A well-mannered Leonberger tolerates strangers in the house in the presence of family members, initially keeps a distance, but at the next meeting, is vigorously wagging its tail. When the dog is alone, he takes over the duties as a guard of the apartment, house and land. Then, as a rule, lies quietly in the place from which he can watch the gate, does not react to people passing, rarely barks, only raises the alarm if someone tries to intrude into its territory or creates such an impression. In the face of real danger to the household a Leonberger will defend desperately the people he loves.

He likes to travel, he prefers to spend many hours in the car than to be alone at home, especially if there is no company of other dogs. Usually when left alone, he sleeps while waiting for the owner, there is no tendency to demolish the surroundings, although it happens that out of boredom, may cause minor damage. When the owner is on the horizon or his car, the dog reacts with a crazy dance and it's hard to calm him down. He is determined to greet you by removing your cap or licking your face (but it depends on what we allow our Leo as a puppy).
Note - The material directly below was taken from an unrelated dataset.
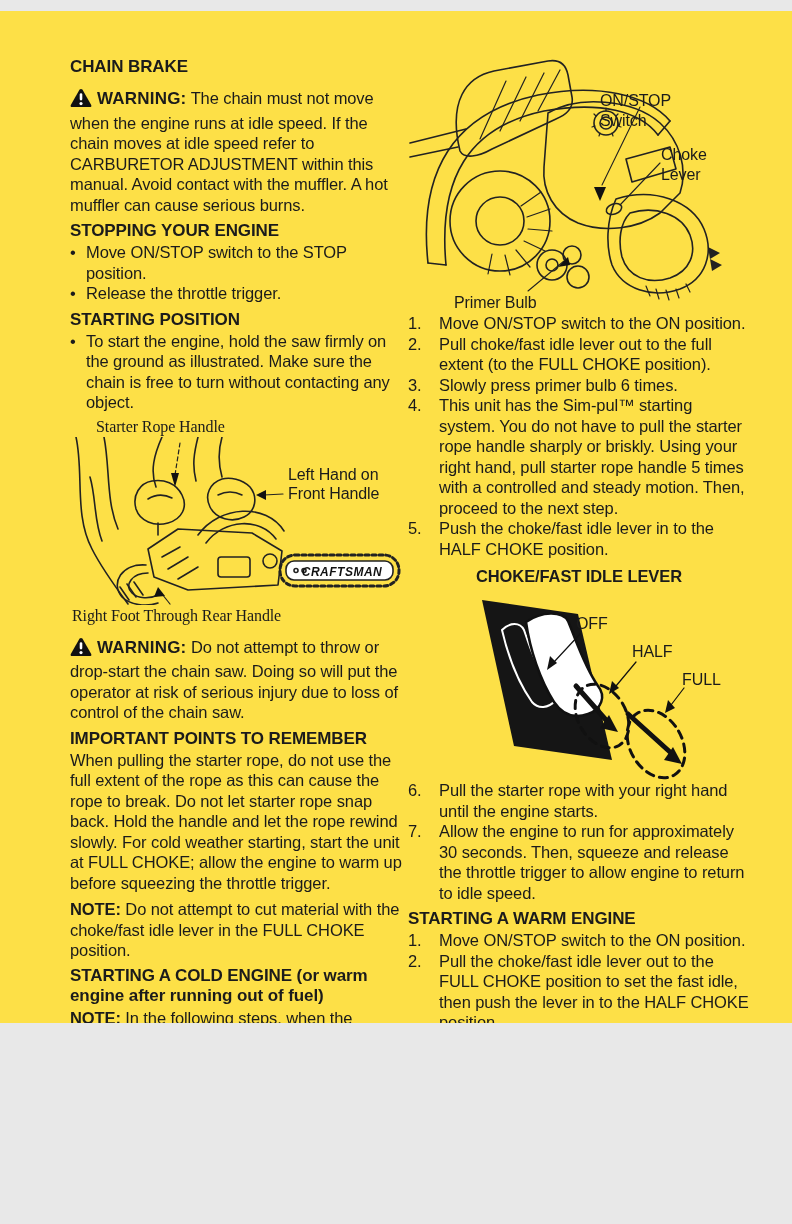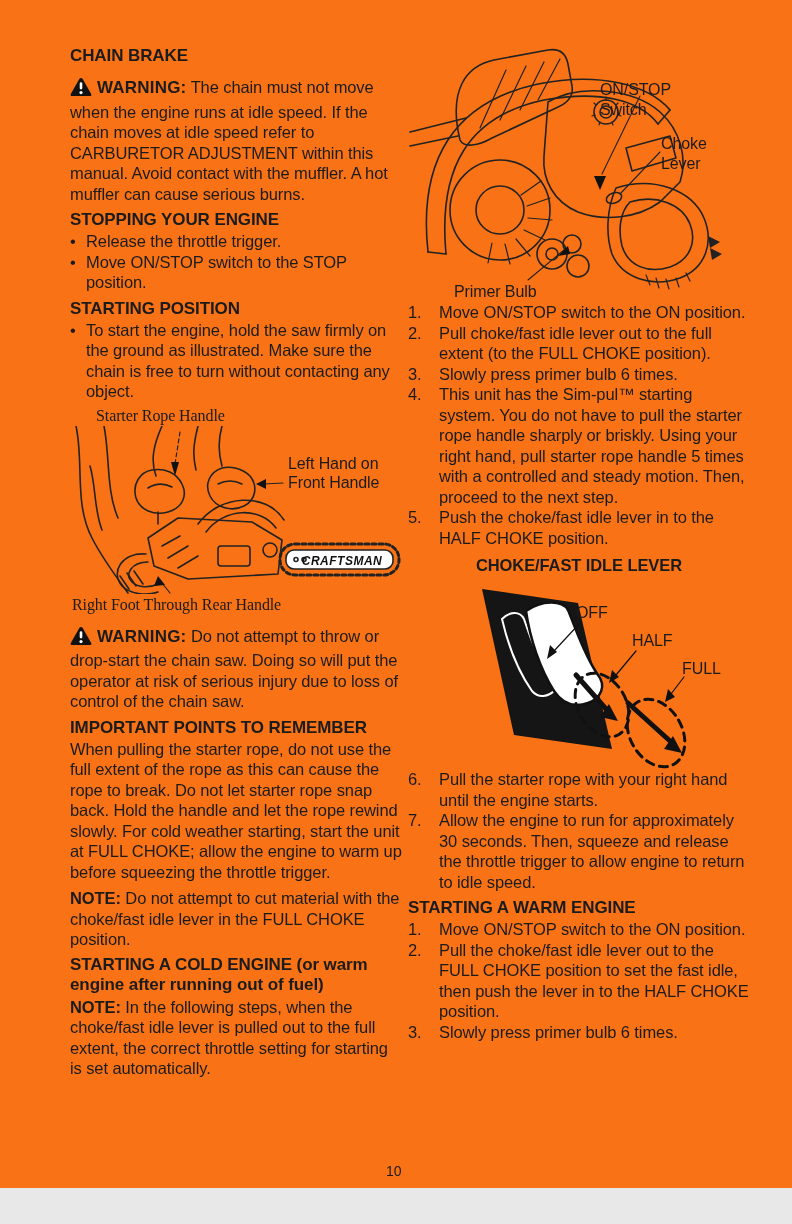"CHAIN BRAKE" .page { background: #f97316 -> #fde047; height: 1188px -> 1012px; margin-top: none -> 11px }
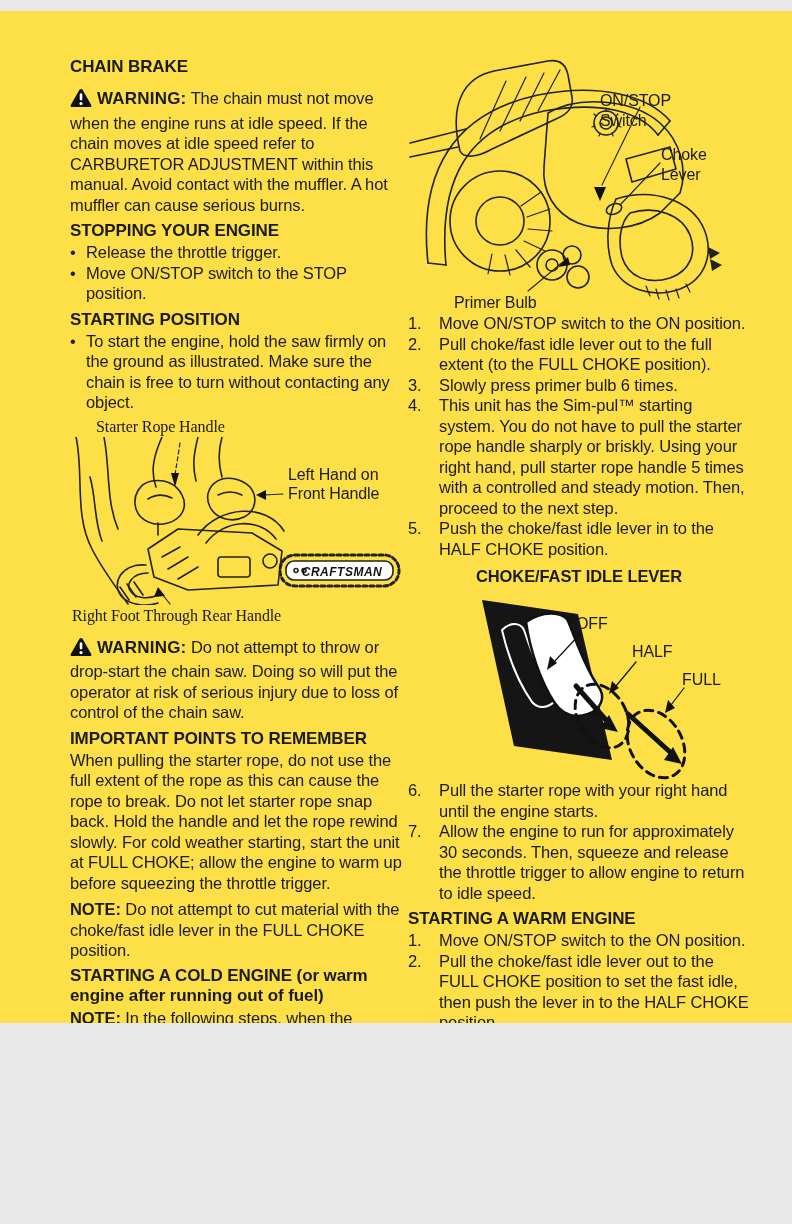"Release the throttle trigger." div.bullet { order: before "Move ON/STOP switch to the STOP" -> after "Move ON/STOP switch to the STOP" }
Leonbergers love long walks, after the first few minutes of fun they usually heel beside the master. Have a good sense of direction. However, in the woods better to keep Leonberger on a leash, as some like tracking and it is difficult to call them back.

 

Training: 

Leonbergers are calm, stabile and devoted to the owner provided that trained gently but firmly from the very beginning. Give him the rules he must follow. They are intelligent and have a good memory. They require early socialization, the puppy must be exposed to the entire surroundings, be accustomed to the traffic, meet the neighbours (especially their pets). You should allow strangers to touch the dog. The more Leonberger will see as a puppy the better guardian and companion will be in adulthood. Unfortunately some Leonberger are stubborn, when Leonberger does not want to do something he "sticks" to the ground.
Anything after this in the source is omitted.